*** Opening Data to process ***

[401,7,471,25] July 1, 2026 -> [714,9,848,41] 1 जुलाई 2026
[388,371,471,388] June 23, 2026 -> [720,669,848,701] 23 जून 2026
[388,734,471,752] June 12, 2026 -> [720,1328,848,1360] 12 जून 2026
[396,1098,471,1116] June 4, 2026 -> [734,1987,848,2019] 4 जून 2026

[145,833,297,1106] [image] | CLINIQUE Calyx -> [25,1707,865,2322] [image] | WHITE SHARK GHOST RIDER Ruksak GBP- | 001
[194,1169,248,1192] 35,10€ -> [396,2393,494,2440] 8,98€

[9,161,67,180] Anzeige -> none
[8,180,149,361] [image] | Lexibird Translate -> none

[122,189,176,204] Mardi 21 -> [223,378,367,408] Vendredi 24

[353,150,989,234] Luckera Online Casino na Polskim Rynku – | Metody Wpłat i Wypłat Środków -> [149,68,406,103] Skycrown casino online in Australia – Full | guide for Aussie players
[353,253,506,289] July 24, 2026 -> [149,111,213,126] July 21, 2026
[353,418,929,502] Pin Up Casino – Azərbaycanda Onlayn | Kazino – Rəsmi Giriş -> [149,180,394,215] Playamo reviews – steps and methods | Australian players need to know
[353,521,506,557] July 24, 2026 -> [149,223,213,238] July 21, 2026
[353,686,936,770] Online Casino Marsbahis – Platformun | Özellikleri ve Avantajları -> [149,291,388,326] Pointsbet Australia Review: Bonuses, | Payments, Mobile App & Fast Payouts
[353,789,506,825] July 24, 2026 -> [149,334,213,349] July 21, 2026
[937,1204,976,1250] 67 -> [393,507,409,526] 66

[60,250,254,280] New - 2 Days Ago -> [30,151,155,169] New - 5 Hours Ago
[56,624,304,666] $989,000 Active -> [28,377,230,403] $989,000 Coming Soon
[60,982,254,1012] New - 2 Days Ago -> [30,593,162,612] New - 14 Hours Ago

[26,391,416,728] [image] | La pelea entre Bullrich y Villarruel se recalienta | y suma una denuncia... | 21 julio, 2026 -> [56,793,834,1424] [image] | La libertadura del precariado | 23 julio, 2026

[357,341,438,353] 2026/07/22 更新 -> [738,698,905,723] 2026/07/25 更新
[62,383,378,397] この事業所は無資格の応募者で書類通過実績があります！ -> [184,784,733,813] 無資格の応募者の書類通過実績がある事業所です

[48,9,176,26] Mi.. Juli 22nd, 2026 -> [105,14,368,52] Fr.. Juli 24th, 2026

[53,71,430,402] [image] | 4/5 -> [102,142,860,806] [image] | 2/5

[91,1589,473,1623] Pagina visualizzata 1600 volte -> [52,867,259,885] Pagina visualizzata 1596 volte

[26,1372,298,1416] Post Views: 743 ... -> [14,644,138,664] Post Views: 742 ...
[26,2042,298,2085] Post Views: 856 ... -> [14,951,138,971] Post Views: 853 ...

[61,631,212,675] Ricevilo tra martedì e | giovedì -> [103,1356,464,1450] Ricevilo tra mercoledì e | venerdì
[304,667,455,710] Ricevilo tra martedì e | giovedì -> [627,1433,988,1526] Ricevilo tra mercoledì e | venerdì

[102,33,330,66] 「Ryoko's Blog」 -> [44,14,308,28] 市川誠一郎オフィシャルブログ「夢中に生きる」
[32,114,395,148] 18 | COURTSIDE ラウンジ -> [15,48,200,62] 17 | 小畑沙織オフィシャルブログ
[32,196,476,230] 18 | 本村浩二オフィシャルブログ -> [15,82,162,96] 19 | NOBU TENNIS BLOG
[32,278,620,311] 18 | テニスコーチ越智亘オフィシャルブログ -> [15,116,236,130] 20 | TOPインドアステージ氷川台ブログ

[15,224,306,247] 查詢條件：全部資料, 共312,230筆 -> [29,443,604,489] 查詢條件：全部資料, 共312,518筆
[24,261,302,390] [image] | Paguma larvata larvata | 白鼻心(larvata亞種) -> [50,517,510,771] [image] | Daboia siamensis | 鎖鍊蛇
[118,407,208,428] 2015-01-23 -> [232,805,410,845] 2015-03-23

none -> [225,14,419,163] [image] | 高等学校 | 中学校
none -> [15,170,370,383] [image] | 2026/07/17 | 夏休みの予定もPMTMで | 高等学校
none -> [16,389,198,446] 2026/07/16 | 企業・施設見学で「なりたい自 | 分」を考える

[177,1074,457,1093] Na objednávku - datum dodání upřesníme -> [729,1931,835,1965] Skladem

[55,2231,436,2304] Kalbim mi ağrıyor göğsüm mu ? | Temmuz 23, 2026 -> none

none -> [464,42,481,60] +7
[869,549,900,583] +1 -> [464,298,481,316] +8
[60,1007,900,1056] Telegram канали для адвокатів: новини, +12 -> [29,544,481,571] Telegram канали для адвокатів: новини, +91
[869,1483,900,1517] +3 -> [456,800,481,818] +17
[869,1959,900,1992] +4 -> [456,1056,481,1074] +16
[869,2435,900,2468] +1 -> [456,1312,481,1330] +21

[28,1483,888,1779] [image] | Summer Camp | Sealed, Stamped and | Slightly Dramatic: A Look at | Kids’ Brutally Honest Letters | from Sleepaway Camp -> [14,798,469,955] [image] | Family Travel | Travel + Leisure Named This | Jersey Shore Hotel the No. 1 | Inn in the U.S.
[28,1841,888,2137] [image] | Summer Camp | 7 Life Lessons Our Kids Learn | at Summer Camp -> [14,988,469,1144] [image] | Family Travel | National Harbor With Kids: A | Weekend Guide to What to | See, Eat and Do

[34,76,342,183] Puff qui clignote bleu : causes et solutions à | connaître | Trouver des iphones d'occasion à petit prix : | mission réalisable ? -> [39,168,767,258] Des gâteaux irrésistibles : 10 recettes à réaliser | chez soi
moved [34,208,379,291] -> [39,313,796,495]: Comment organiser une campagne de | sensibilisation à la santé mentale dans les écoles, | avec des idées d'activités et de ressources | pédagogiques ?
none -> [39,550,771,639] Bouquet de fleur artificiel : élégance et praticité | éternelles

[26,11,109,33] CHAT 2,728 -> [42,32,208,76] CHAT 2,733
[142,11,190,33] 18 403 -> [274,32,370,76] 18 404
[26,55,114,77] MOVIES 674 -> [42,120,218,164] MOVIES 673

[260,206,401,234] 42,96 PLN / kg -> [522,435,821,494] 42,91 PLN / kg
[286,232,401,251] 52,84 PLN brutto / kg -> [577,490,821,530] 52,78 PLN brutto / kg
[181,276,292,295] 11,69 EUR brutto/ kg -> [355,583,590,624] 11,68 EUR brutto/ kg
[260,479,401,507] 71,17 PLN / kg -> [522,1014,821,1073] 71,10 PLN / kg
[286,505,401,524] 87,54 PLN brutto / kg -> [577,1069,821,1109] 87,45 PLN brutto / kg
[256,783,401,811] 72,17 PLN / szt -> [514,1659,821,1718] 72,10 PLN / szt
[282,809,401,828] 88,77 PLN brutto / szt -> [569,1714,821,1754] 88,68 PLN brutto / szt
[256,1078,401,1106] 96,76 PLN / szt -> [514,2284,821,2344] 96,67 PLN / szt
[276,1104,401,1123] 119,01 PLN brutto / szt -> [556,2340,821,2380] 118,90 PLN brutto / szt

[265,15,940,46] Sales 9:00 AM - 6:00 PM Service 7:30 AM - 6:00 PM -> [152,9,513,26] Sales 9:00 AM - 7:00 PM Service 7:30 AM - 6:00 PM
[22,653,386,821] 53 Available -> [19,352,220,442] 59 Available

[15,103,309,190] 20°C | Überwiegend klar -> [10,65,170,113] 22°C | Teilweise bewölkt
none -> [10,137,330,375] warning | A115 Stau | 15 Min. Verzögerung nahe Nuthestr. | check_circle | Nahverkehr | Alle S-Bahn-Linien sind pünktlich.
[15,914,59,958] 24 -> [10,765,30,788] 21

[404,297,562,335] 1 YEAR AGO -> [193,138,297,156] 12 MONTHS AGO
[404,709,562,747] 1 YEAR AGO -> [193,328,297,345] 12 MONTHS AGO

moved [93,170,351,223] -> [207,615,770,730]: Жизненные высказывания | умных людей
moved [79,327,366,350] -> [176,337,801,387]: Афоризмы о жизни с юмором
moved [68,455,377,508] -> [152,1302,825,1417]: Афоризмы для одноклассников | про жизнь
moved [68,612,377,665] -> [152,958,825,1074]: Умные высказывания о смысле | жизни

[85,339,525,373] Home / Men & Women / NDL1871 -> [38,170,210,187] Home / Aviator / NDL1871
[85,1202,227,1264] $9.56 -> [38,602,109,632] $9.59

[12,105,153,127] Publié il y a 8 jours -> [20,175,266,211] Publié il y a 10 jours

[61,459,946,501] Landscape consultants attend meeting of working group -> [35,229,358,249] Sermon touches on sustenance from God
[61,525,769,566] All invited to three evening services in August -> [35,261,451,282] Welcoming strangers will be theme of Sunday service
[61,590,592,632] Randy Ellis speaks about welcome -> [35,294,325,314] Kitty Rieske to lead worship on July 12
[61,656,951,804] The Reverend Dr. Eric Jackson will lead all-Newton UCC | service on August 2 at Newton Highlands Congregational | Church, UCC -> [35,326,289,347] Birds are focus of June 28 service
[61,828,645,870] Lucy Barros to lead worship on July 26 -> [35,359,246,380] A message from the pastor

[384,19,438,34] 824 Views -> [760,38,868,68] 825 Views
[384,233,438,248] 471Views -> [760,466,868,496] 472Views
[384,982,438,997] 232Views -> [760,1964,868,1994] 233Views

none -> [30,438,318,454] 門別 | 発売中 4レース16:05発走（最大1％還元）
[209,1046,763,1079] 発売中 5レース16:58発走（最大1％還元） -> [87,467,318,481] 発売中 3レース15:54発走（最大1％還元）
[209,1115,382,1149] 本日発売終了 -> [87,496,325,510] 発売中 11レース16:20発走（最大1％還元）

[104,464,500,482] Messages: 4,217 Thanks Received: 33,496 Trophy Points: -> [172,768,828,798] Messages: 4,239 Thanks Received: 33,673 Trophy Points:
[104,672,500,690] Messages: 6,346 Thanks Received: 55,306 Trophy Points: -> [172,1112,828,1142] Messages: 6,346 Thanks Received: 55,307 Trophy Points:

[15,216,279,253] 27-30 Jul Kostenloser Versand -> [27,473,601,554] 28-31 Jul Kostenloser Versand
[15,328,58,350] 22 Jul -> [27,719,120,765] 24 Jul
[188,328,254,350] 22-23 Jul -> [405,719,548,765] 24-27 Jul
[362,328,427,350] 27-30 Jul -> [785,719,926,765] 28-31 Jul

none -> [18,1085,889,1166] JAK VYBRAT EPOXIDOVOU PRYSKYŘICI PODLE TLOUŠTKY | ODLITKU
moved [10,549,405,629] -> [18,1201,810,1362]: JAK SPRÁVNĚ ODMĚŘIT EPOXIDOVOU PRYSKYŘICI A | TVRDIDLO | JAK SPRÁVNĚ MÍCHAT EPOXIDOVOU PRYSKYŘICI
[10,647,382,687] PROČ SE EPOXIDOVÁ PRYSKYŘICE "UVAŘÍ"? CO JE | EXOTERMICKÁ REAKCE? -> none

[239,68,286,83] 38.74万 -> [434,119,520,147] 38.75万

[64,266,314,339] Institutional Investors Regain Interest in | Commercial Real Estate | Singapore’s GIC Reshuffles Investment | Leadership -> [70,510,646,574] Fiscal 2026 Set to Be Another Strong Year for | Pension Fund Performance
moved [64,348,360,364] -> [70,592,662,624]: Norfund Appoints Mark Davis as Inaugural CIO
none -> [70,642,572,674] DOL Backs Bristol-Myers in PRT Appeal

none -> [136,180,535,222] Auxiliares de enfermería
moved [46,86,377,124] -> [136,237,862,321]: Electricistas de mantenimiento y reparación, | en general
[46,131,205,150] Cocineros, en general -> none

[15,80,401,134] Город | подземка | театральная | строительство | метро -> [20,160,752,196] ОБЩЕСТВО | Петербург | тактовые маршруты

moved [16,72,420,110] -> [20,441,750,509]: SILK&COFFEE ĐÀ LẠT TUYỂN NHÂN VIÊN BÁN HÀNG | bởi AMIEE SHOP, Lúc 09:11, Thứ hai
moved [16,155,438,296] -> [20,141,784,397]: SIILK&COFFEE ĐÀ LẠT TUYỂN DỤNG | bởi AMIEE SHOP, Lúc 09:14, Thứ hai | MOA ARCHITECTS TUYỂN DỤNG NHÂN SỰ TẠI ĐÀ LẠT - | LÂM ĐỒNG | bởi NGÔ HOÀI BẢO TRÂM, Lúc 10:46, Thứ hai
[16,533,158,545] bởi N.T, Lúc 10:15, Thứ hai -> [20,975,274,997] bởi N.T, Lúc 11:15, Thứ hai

*** Closing Data to process ***

Exercise:
Within the listing above, give again exactly every line from the line with "[869,549,900,583] +1 -> [464,298,481,316] +8" through the line with "[869,1959,900,1992] +4 ->", both included, and no other line.

Solution:
[869,549,900,583] +1 -> [464,298,481,316] +8
[60,1007,900,1056] Telegram канали для адвокатів: новини, +12 -> [29,544,481,571] Telegram канали для адвокатів: новини, +91
[869,1483,900,1517] +3 -> [456,800,481,818] +17
[869,1959,900,1992] +4 -> [456,1056,481,1074] +16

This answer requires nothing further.